• **What is needed**
Each record needs to be transcribed word for word, though without its pictures.

• **Input data**
━━━━━━━━━━━━━━━━━━━━

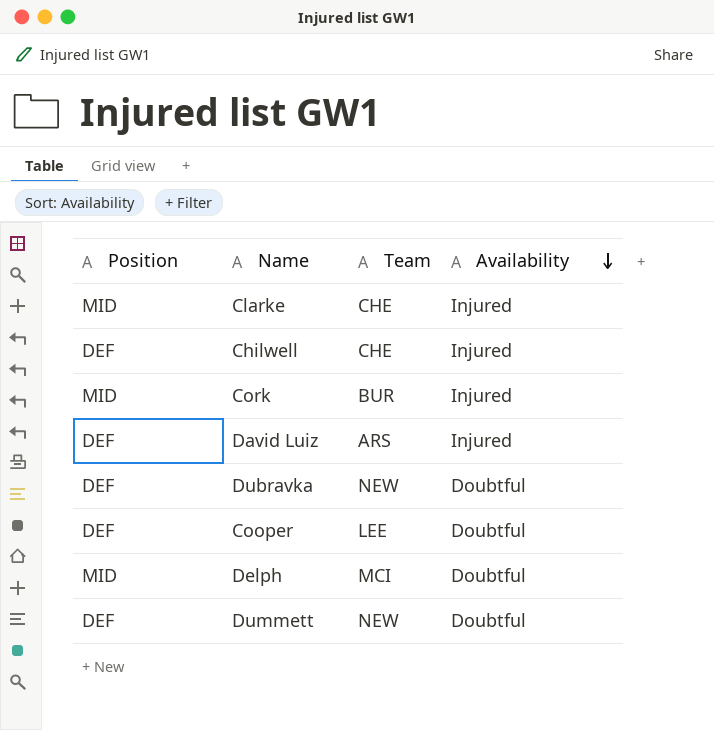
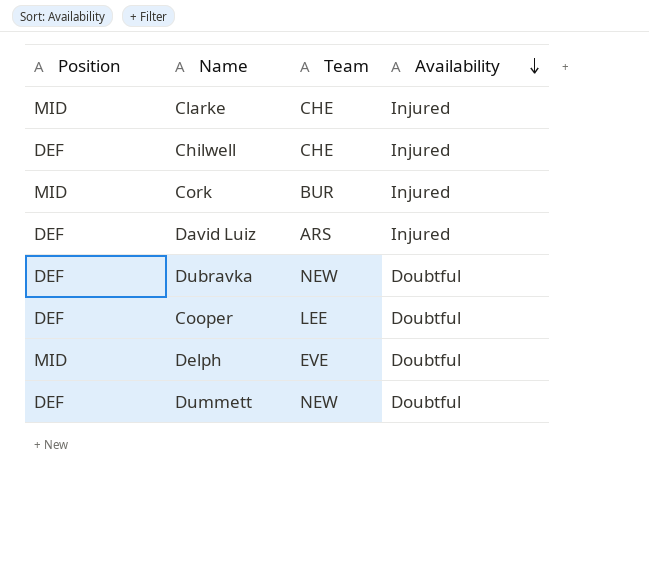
Delph | Team: MCI -> EVE

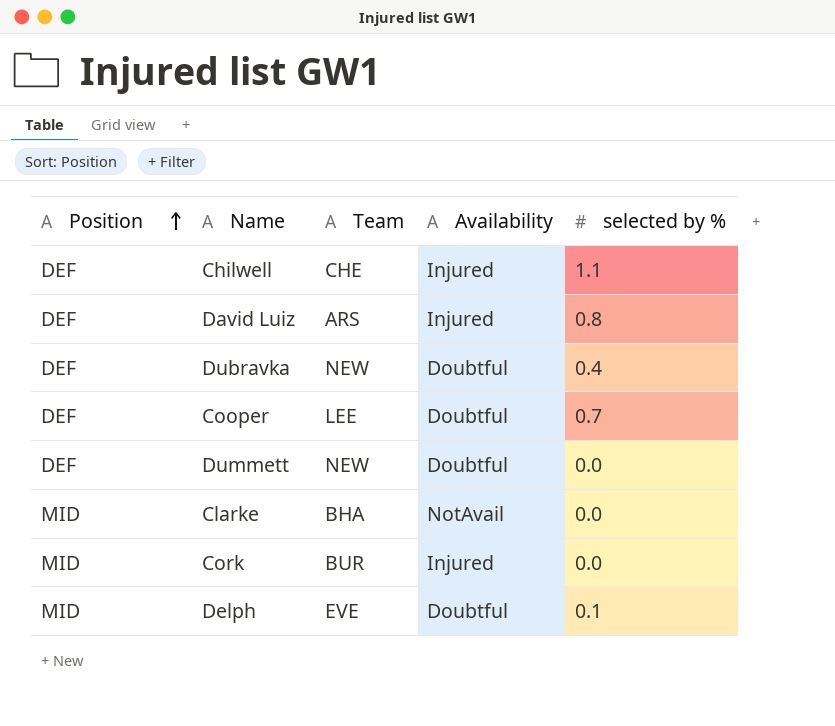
row order: Availability descending -> Position ascending
column selected by % | position: none -> 5
Clarke | Team: CHE -> BHA
Clarke | Availability: Injured -> NotAvail

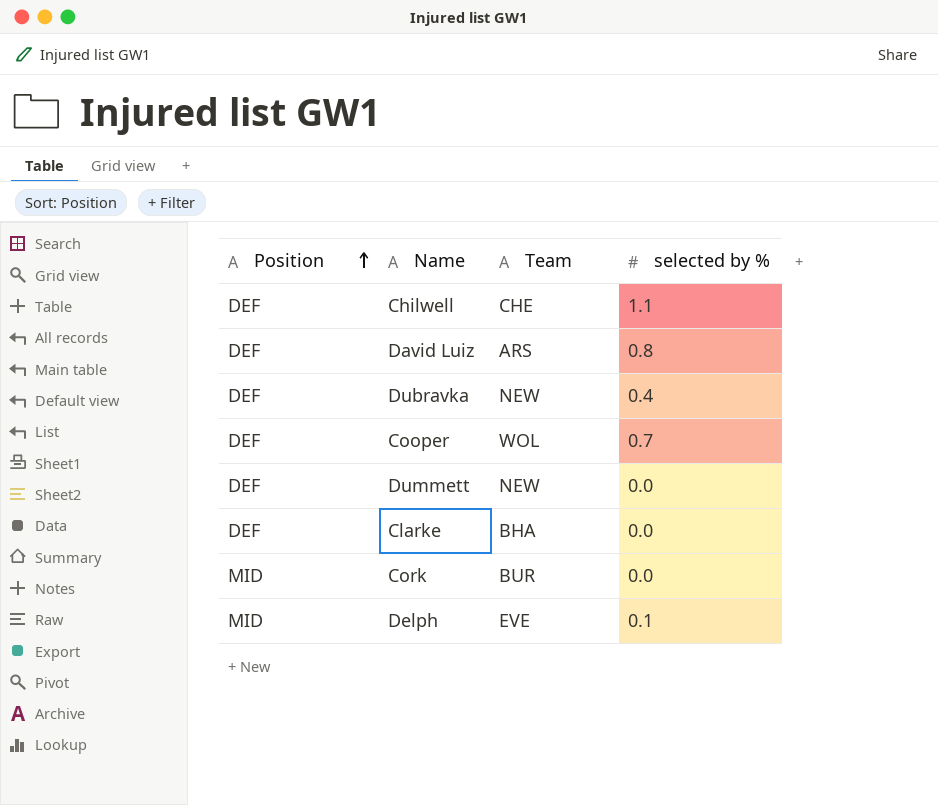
column Availability | position: 4 -> none
Cooper | Team: LEE -> WOL
Clarke | Position: MID -> DEF

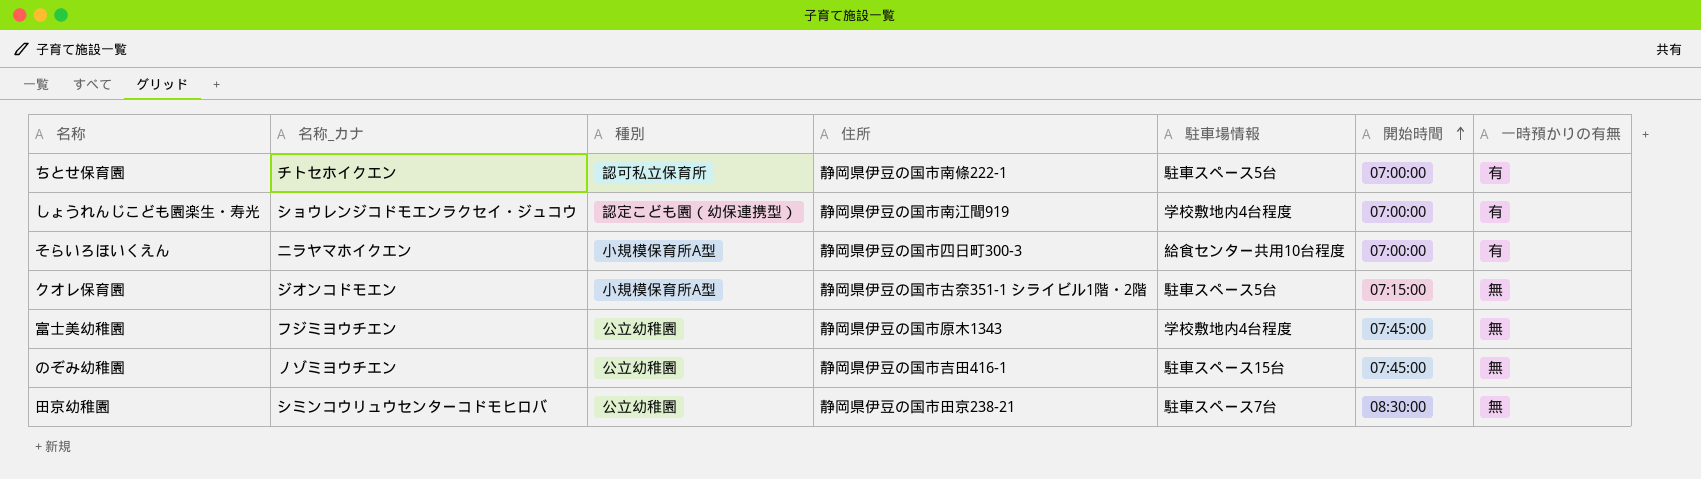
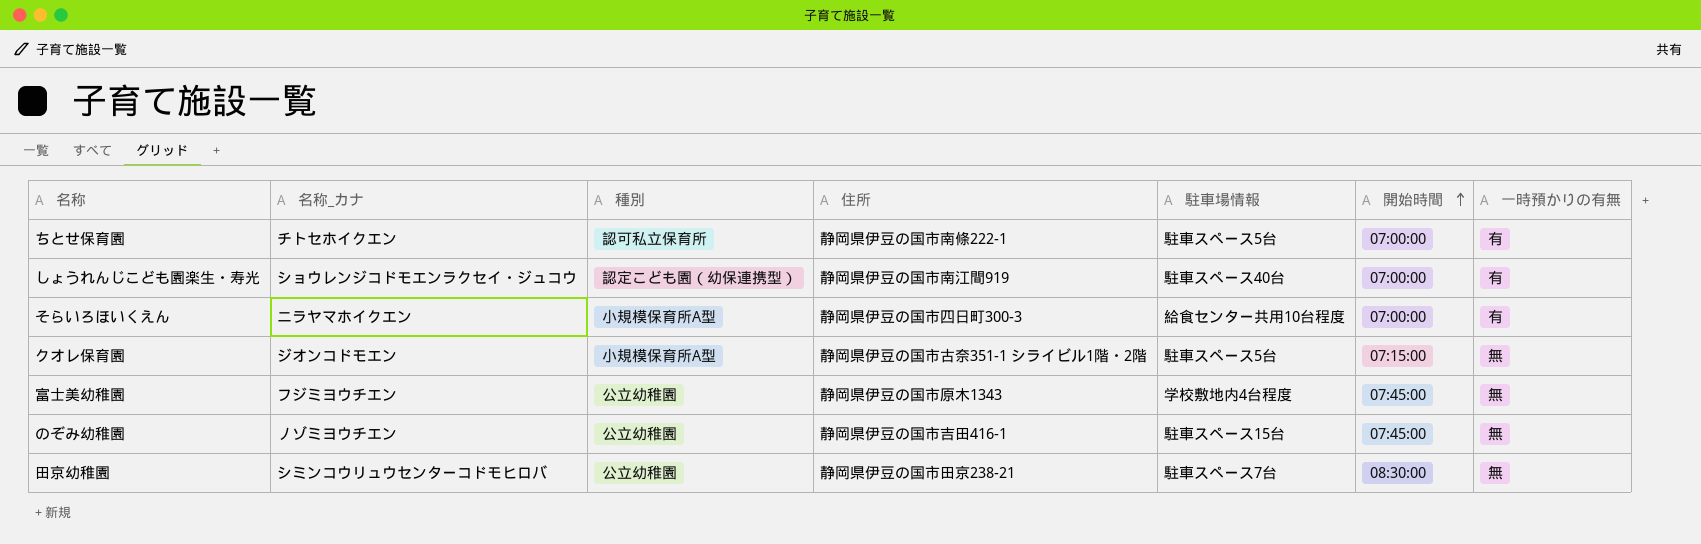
しょうれんじこども園楽生・寿光 | 駐車場情報: 学校敷地内4台程度 -> 駐車スペース40台

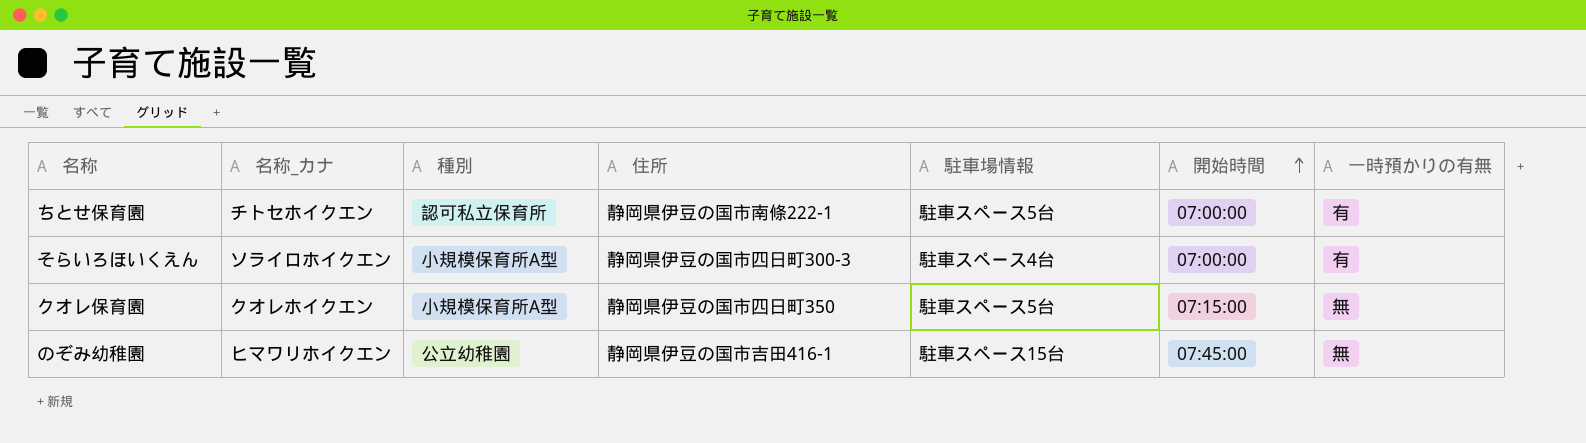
row しょうれんじこども園楽生・寿光: ショウレンジコドモエンラクセイ・ジュコウ | 認定こども園（幼保連携型） | 静岡県伊豆の国市南江間919 | 駐車スペース40台 | 07:00:00 | 有 -> none
row 富士美幼稚園: フジミヨウチエン | 公立幼稚園 | 静岡県伊豆の国市原木1343 | 学校敷地内4台程度 | 07:45:00 | 無 -> none
row 田京幼稚園: シミンコウリュウセンターコドモヒロバ | 公立幼稚園 | 静岡県伊豆の国市田京238-21 | 駐車スペース7台 | 08:30:00 | 無 -> none
そらいろほいくえん | 名称_カナ: ニラヤマホイクエン -> ソライロホイクエン
そらいろほいくえん | 駐車場情報: 給食センター共用10台程度 -> 駐車スペース4台
クオレ保育園 | 名称_カナ: ジオンコドモエン -> クオレホイクエン
クオレ保育園 | 住所: 静岡県伊豆の国市古奈351-1 シライビル1階・2階 -> 静岡県伊豆の国市四日町350
のぞみ幼稚園 | 名称_カナ: ノゾミヨウチエン -> ヒマワリホイクエン

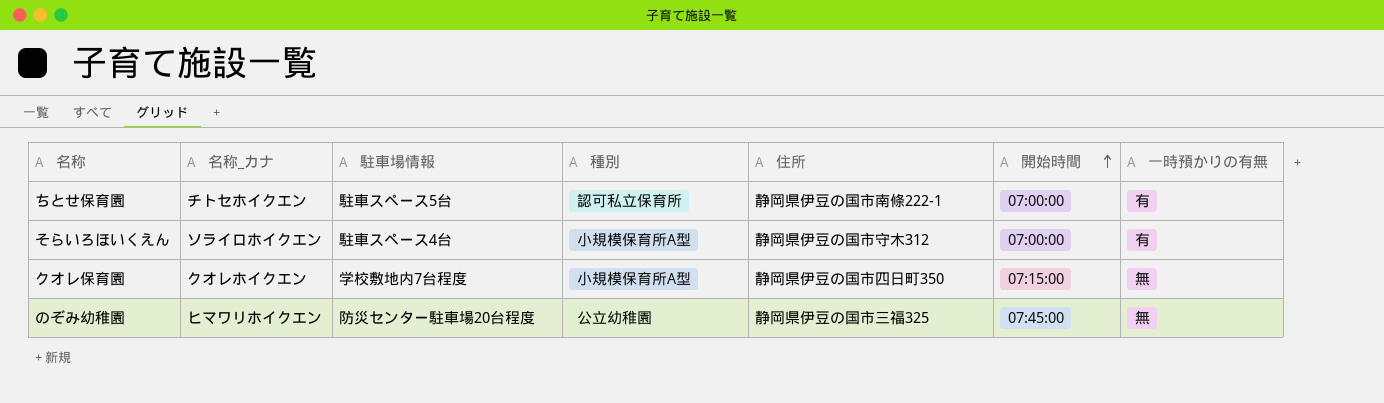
column 駐車場情報 | position: 5 -> 3
そらいろほいくえん | 住所: 静岡県伊豆の国市四日町300-3 -> 静岡県伊豆の国市守木312
クオレ保育園 | 駐車場情報: 駐車スペース5台 -> 学校敷地内7台程度
のぞみ幼稚園 | 駐車場情報: 駐車スペース15台 -> 防災センター駐車場20台程度
のぞみ幼稚園 | 住所: 静岡県伊豆の国市吉田416-1 -> 静岡県伊豆の国市三福325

━━━━━━━━━━━━━━━━━━━━

• **Response to this task**
Delph | Team: MCI -> EVE

row order: Availability descending -> Position ascending
column selected by % | position: none -> 5
Clarke | Team: CHE -> BHA
Clarke | Availability: Injured -> NotAvail

column Availability | position: 4 -> none
Cooper | Team: LEE -> WOL
Clarke | Position: MID -> DEF

しょうれんじこども園楽生・寿光 | 駐車場情報: 学校敷地内4台程度 -> 駐車スペース40台

row しょうれんじこども園楽生・寿光: ショウレンジコドモエンラクセイ・ジュコウ | 認定こども園（幼保連携型） | 静岡県伊豆の国市南江間919 | 駐車スペース40台 | 07:00:00 | 有 -> none
row 富士美幼稚園: フジミヨウチエン | 公立幼稚園 | 静岡県伊豆の国市原木1343 | 学校敷地内4台程度 | 07:45:00 | 無 -> none
row 田京幼稚園: シミンコウリュウセンターコドモヒロバ | 公立幼稚園 | 静岡県伊豆の国市田京238-21 | 駐車スペース7台 | 08:30:00 | 無 -> none
そらいろほいくえん | 名称_カナ: ニラヤマホイクエン -> ソライロホイクエン
そらいろほいくえん | 駐車場情報: 給食センター共用10台程度 -> 駐車スペース4台
クオレ保育園 | 名称_カナ: ジオンコドモエン -> クオレホイクエン
クオレ保育園 | 住所: 静岡県伊豆の国市古奈351-1 シライビル1階・2階 -> 静岡県伊豆の国市四日町350
のぞみ幼稚園 | 名称_カナ: ノゾミヨウチエン -> ヒマワリホイクエン

column 駐車場情報 | position: 5 -> 3
そらいろほいくえん | 住所: 静岡県伊豆の国市四日町300-3 -> 静岡県伊豆の国市守木312
クオレ保育園 | 駐車場情報: 駐車スペース5台 -> 学校敷地内7台程度
のぞみ幼稚園 | 駐車場情報: 駐車スペース15台 -> 防災センター駐車場20台程度
のぞみ幼稚園 | 住所: 静岡県伊豆の国市吉田416-1 -> 静岡県伊豆の国市三福325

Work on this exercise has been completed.